[Dataset items]
====

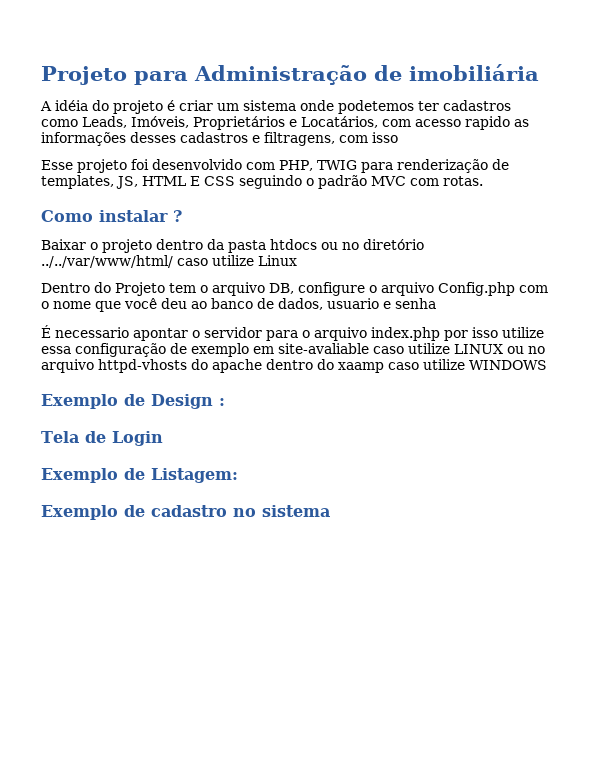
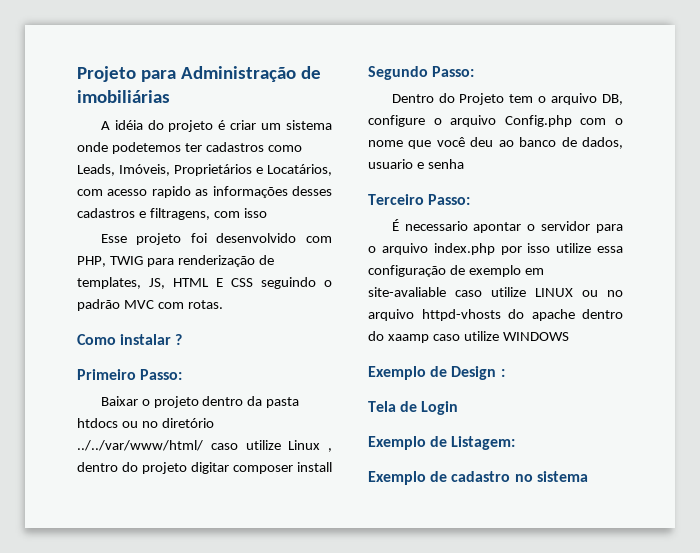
[409,64,539,81] imobiliária -> [77,90,170,103] imobiliárias
(182, 216) none -> [77,369,183,380] // Primeiro Passo:
(297, 260) none -> [328,448,332,452] [77,462,332,474] [368,66,475,80] , dentro do projeto digitar composer install // Segundo Passo:
(436, 303) none -> [368,194,471,205] // Terceiro Passo:

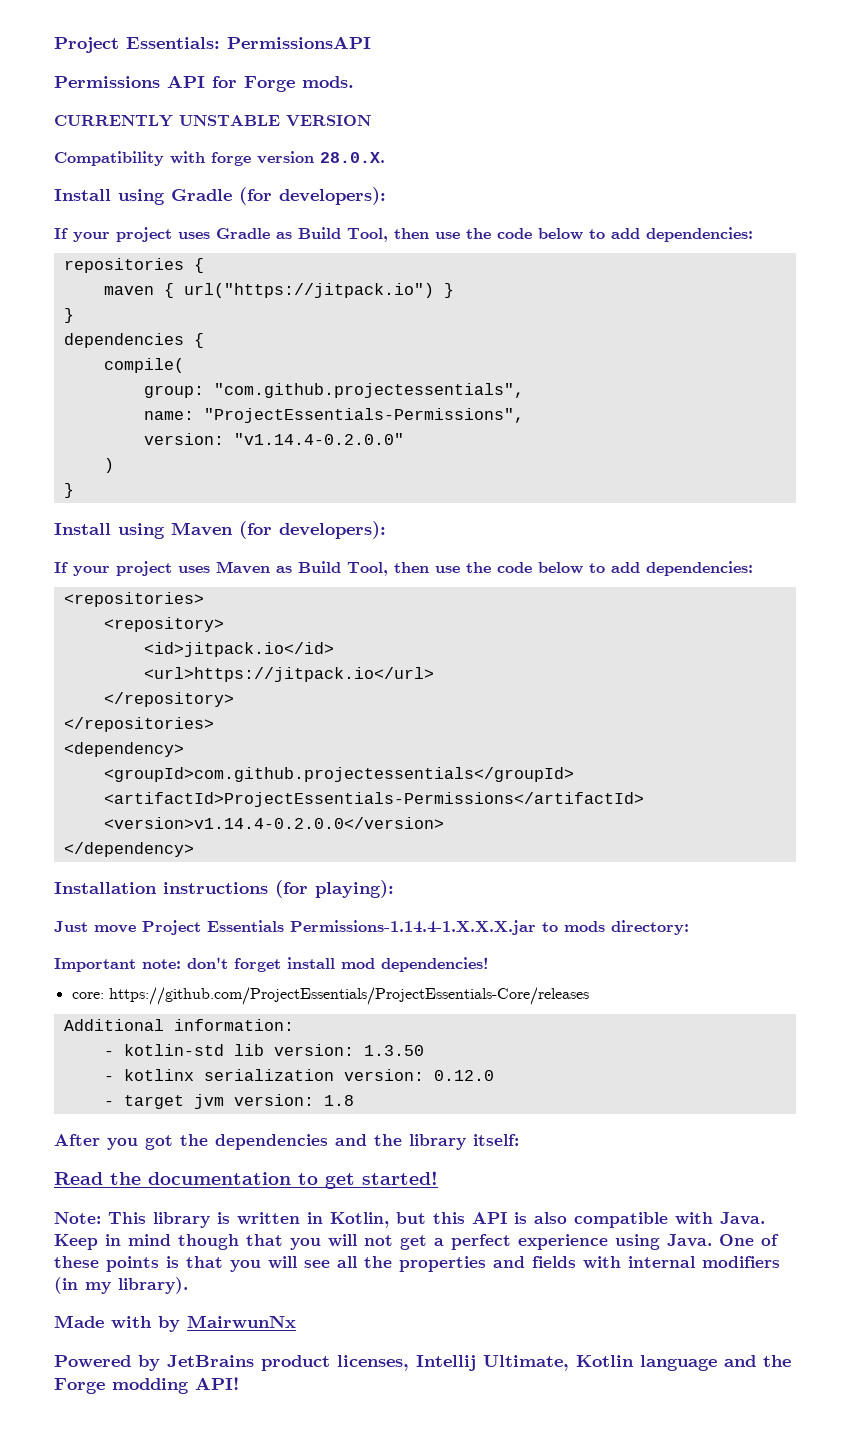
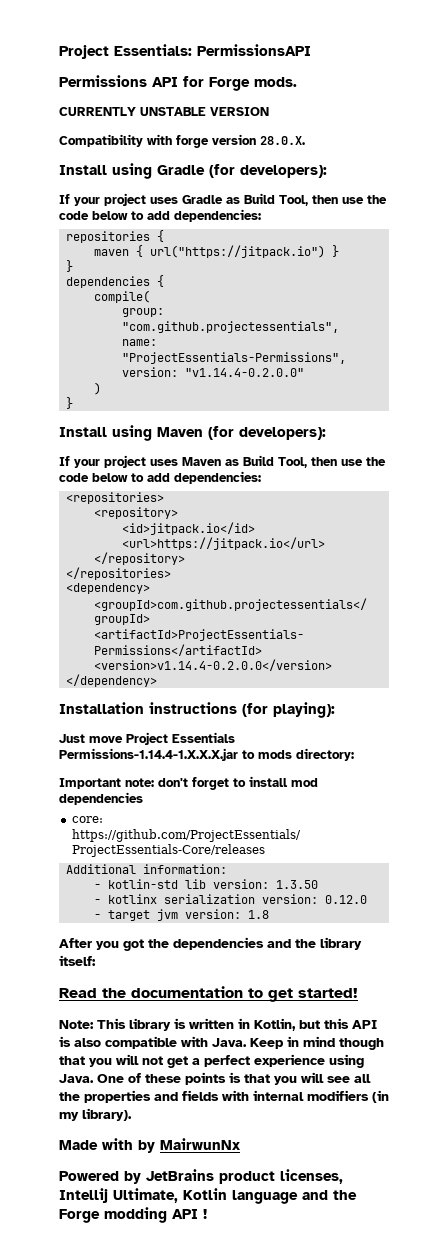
(281, 965) none -> [233,778,246,787] to
[381,957,489,972] dependencies! -> [59,792,143,805] dependencies
[195,1377,239,1390] API! -> [172,1209,207,1219] API !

====

### Your assignment:
Reproduce exactly and only the lines from the one with "(182, 216) none" through the final line of the records above, inclusive. Pictures must be left out.

### Written answer:
(182, 216) none -> [77,369,183,380] // Primeiro Passo:
(297, 260) none -> [328,448,332,452] [77,462,332,474] [368,66,475,80] , dentro do projeto digitar composer install // Segundo Passo:
(436, 303) none -> [368,194,471,205] // Terceiro Passo:

(281, 965) none -> [233,778,246,787] to
[381,957,489,972] dependencies! -> [59,792,143,805] dependencies
[195,1377,239,1390] API! -> [172,1209,207,1219] API !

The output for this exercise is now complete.